How does Medicare cost reporting impact us?
1 The federal government looks at cost reports to estimate profits and losses of hospitals , SNFs, Home Health Agencies, etc.
2. Providers can claim reimbursement for Medicare bad debt on their Medicare cost report for uncollectible copays and deductibles.
3. Outlier payments for expensive cases are based upon your facility-specific cost report. This would be true for both a Medicaid hospital and home health agency.
4. States base their Medicaid reimbursement upon the Medicaid cost report, but often the Medicaid auditors look to the Medicare cost report to determine how to treat certain costs or allocations found on the Medicaid report. Sometimes this Medicaid information is recorded on the Medicare cost report itself instead of a separate cost report just for Medicaid.

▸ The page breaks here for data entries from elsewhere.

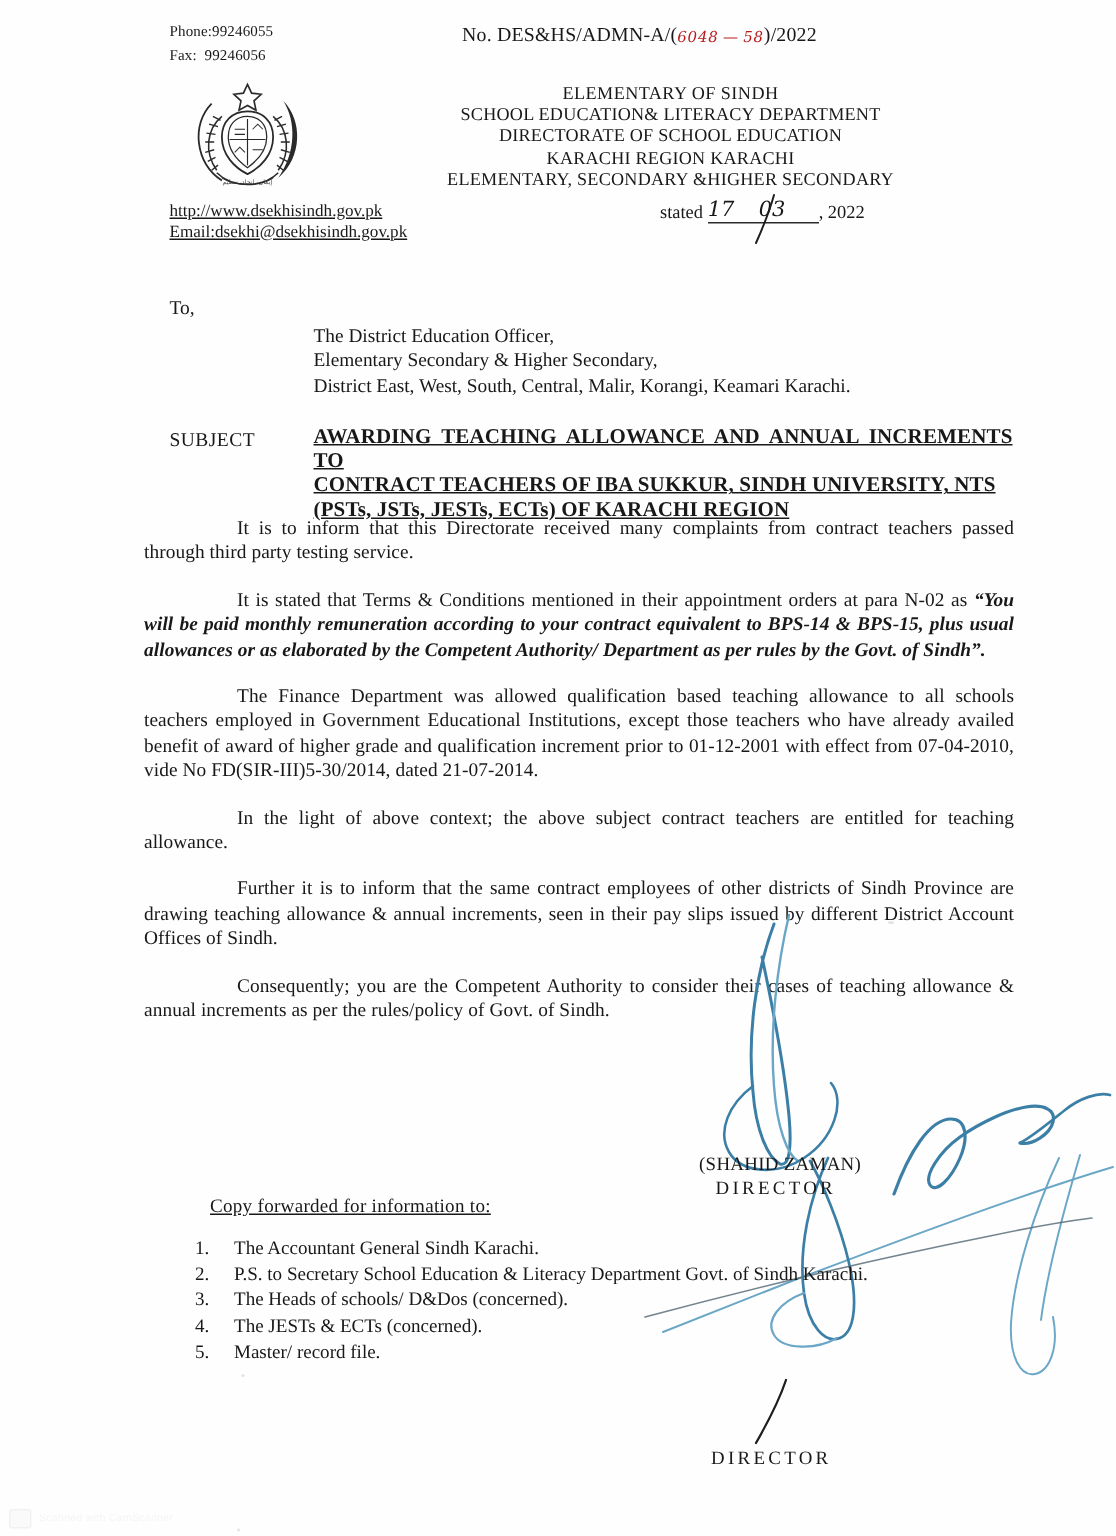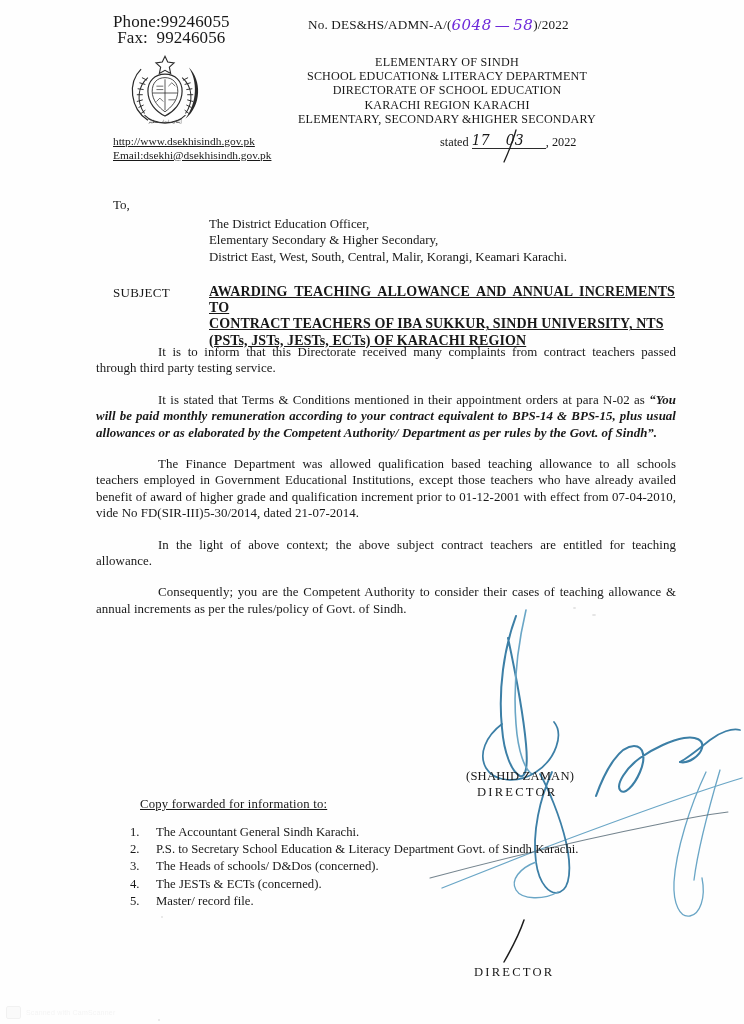--- a/index.html
+++ b/index.html
@@ -31,10 +31,9 @@
   .contact-block {
     left: 113px;
     top: 14px;
-    font-size: 17px;
+    font-size: 10px;
     line-height: 15.5px;
     letter-spacing: .1px;
-    text-align: center;
   }
   .contact-block .row { white-space: pre; }
 

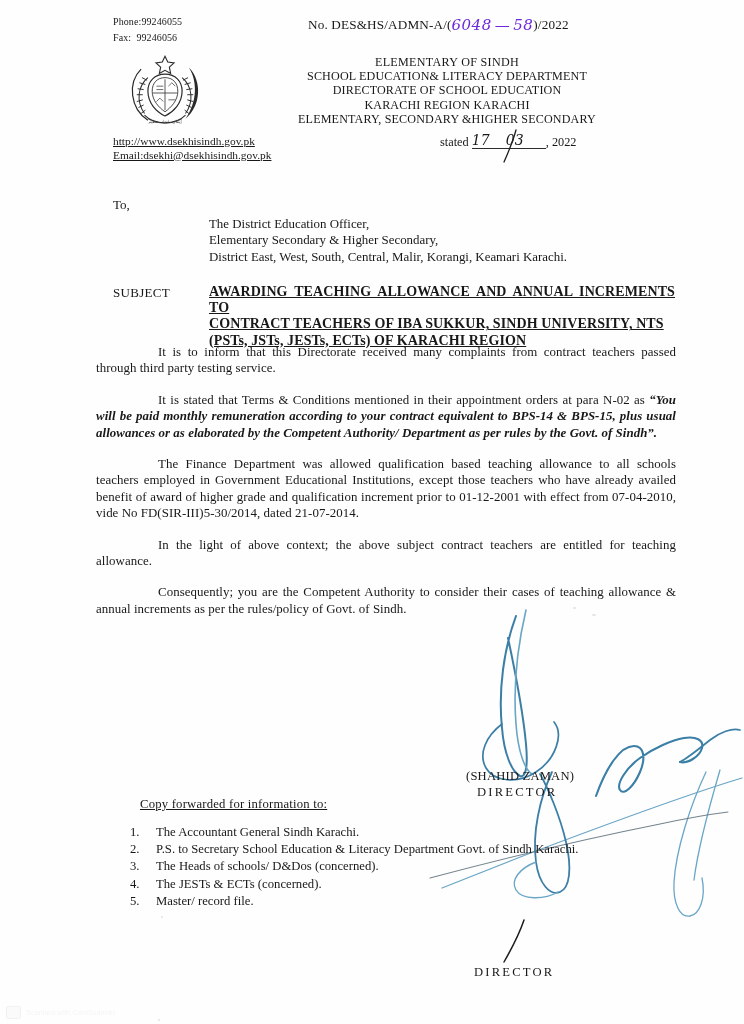--- a/index.html
+++ b/index.html
@@ -63,8 +63,8 @@
   .hand {
     font-family: "DejaVu Serif", serif;
     font-style: italic;
-    font-size: 15px;
-    color: #6d28d9;
+    font-size: 10px;
+    color: #b91c1c;
     letter-spacing: .5px;
     position: relative;
     top: 1px;

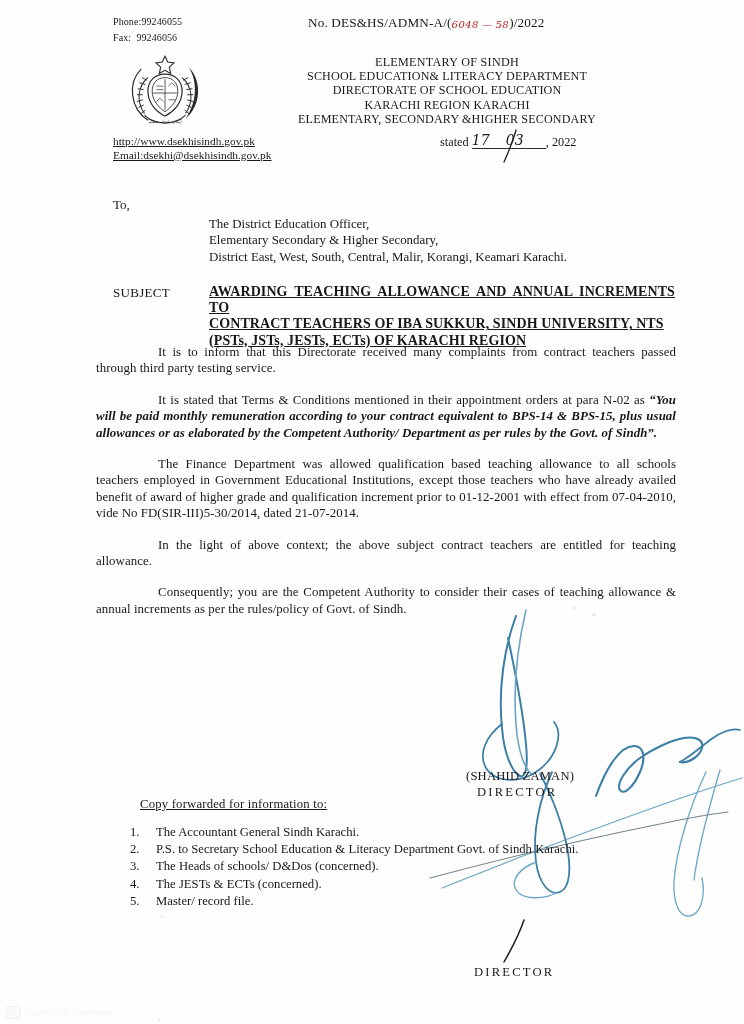--- a/index.html
+++ b/index.html
@@ -302,6 +302,7 @@
     <p class="para"><span>It is stated that Terms &amp; Conditions mentioned in their appointment orders at para N-02 as </span><b>“You will be paid monthly remuneration according to your contract equivalent to BPS-14 &amp; BPS-15, plus usual allowances or as elaborated by the Competent Authority/ Department as per rules by the Govt. of Sindh”.</b></p>
     <p class="para">The Finance Department was allowed qualification based teaching allowance to all schools teachers employed in Government Educational Institutions, except those teachers who have already availed benefit of award of higher grade and qualification increment prior to 01-12-2001 with effect from 07-04-2010, vide No FD(SIR-III)5-30/2014, dated 21-07-2014.</p>
     <p class="para">In the light of above context; the above subject contract teachers are entitled for teaching allowance.</p>
+    <p class="para">Further it is to inform that the same contract employees of other districts of Sindh Province are drawing teaching allowance &amp; annual increments, seen in their pay slips issued by different District Account Offices of Sindh.</p>
     <p class="para">Consequently; you are the Competent Authority to consider their cases of teaching allowance &amp; annual increments as per the rules/policy of Govt. of Sindh.</p>
   </div>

5. There are still elements of cost reimbursement for different health care providers. In the case of a SNF, there is still cost reimbursement of the fees of a physician who attends a Utilization Review committee, to the extent that his review relates to Medicare patients. In the case of a hospital, there is still cost reimbursement for costs related to a Nursing School or a Paramedic Education program.
6. Hospitals that receive special State subsidies for treating charity care and indigent patients are subject to a cap (known as DSH cap). The cap limits subsidies reimbursement for uncompensated costs of care of the Medicaid and other indigent patients based upon the Medicare cost report. This cap is calculated using perdiem costs and cost-to-charge ratios taken from the Medicare cost report.
7. Payment rates for hospitals and SNFs are adjusted for different locations per that location’s wage index. The wage index is based currently on hospital cost reports.
8. There are still some entities that receive cost reimbursement for all the care, such as Critical Access Hospitals.